A 4-year-old girl who died of sepsis ‘could have been saved if doctors had acted sooner,’ according to her family.


A 4-year-old girl who died of sepsis ‘could have been saved if doctors had acted sooner,’ according to her family.

An inquest heard that a four-year-old girl died of sepsis after being sent home with a ‘tummy bug’ from the doctors.

Skyla Whiting was taken to a hospital in Wales by her mother Amy Whiting, who claims she ‘could have been saved’ if doctors had intervened sooner.

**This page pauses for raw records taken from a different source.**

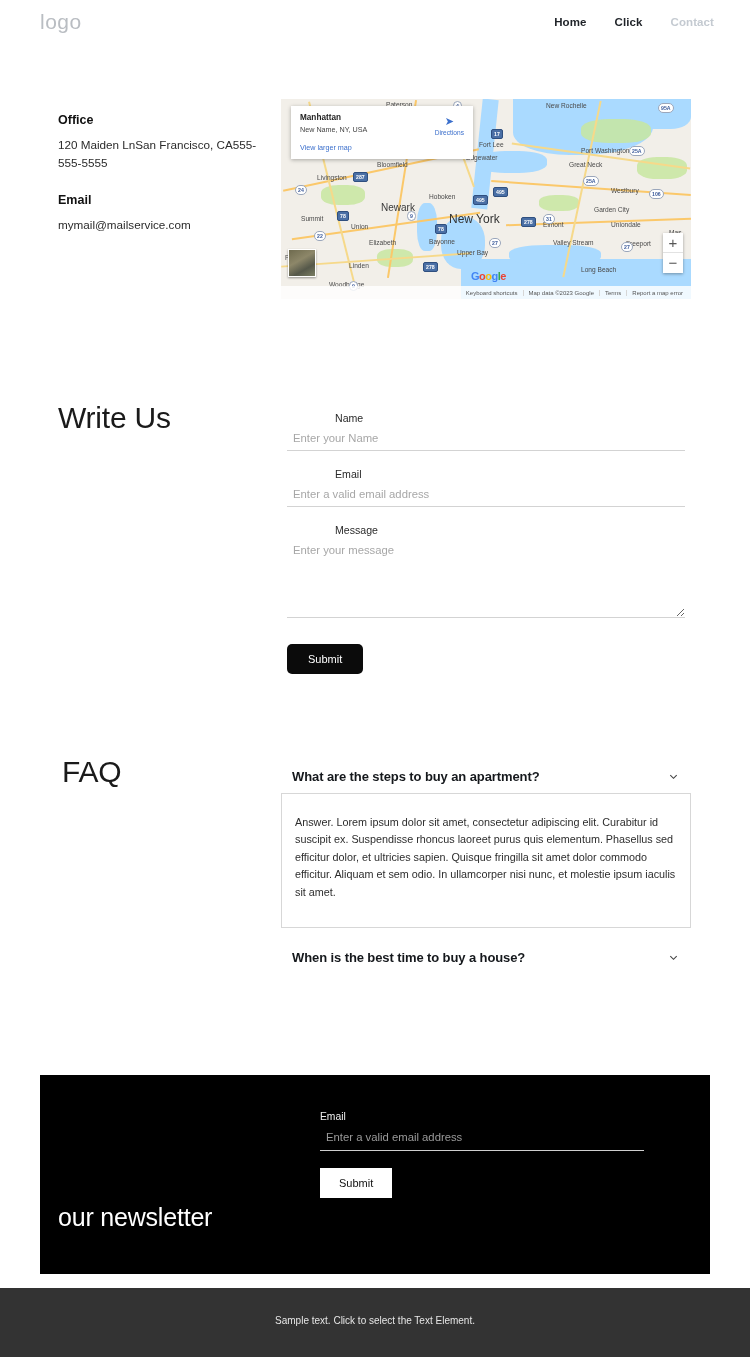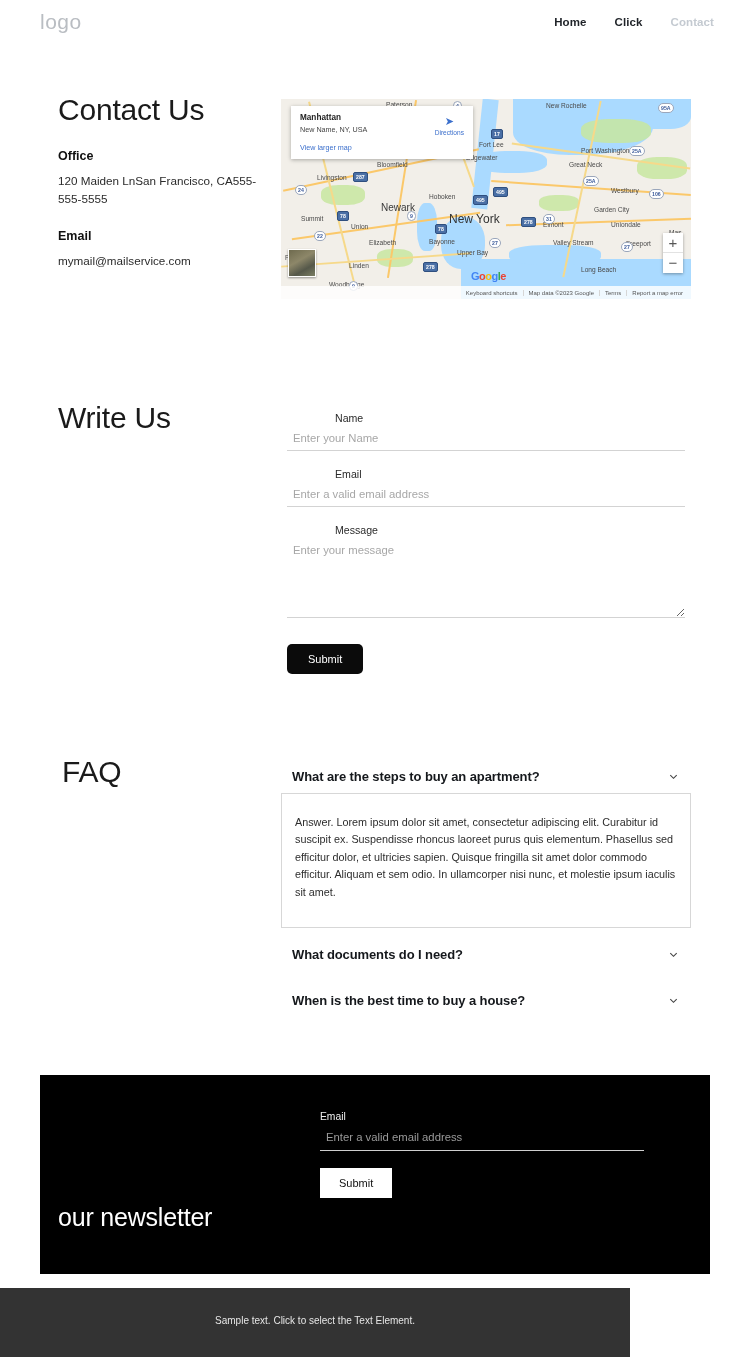"Contact Us" div.h1 { html: <div>Contact Us</div> -> none }
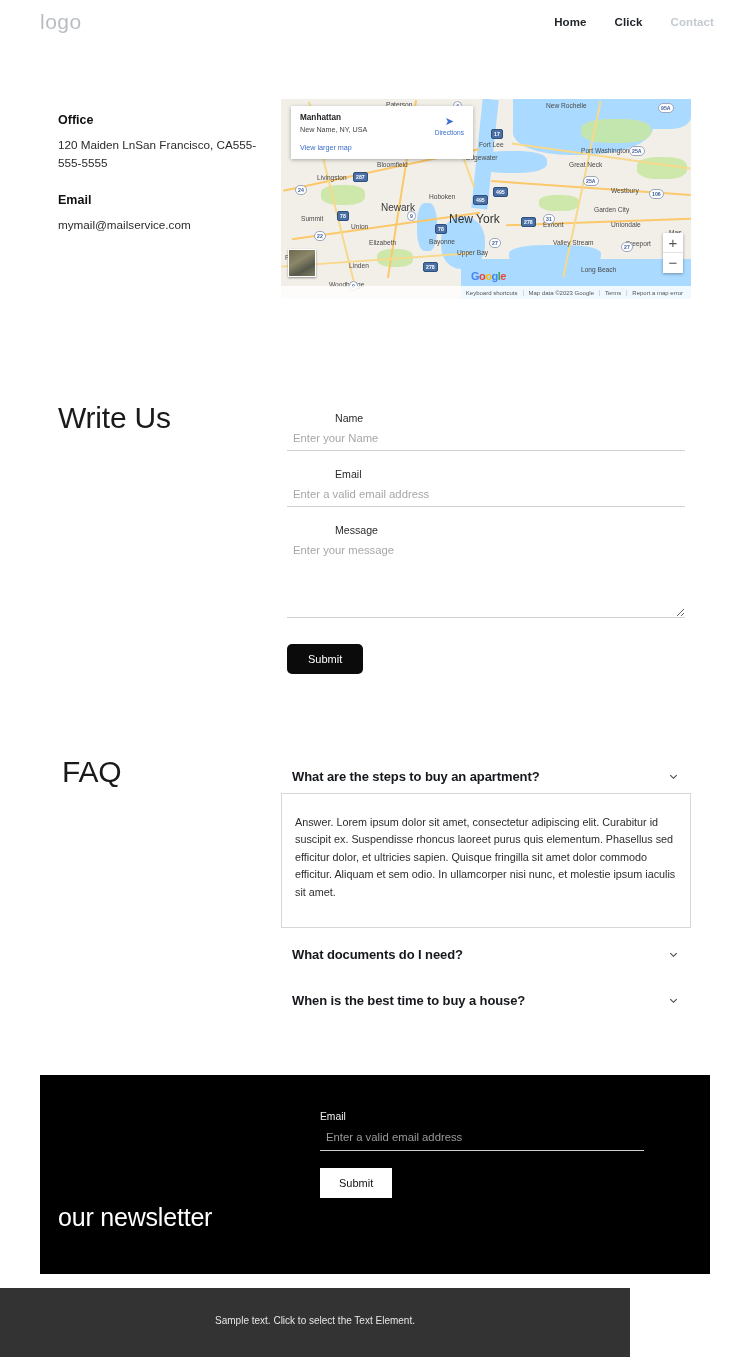"What documents do I need?" div.faq-q { html: <div> <div>What documents do I need?</div> <svg> <path></path> </svg> </div> -> none }
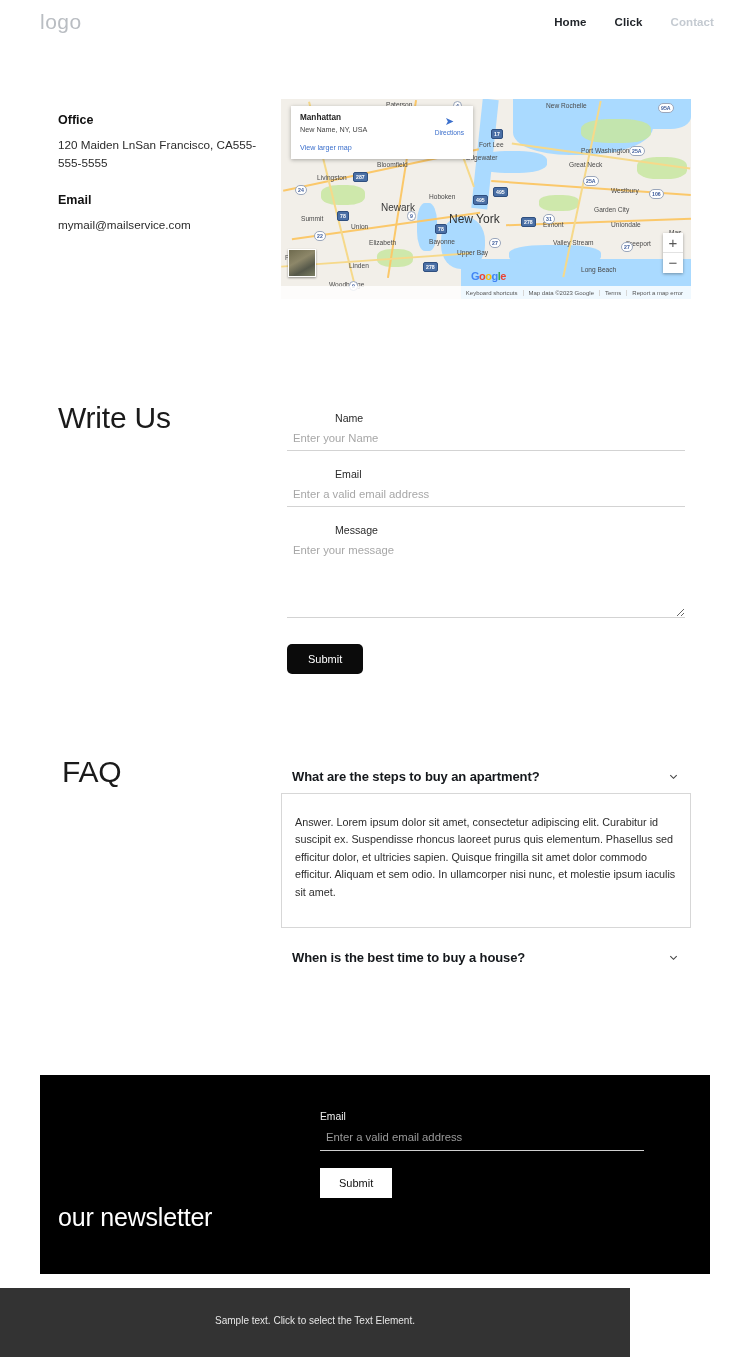"Sample text. Click to select" .footer { width: 630px -> 750px }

Mrs Whiting claims she was treated as an ‘inconvenience’ by staff at Abergavenny’s Nevill Hall Hospital and told not to bring Skyla back.

The little girl had been vomiting and had a rash, but a GP at the hospital diagnosed her with a viral infection.

Mrs Whiting decided to transport her to a different hospital in Cardiff after losing ‘all faith’ in the staff there.

Amy, of Blaenavon, Gwent, was told Skyla was “desperately ill” and suffering from toxic shock syndrome after being admitted to University Hospital Wales, Cardiff.

According to the NHS, toxic shock syndrome is a rare, life-threatening condition caused by bacteria entering the body and releasing harmful toxins.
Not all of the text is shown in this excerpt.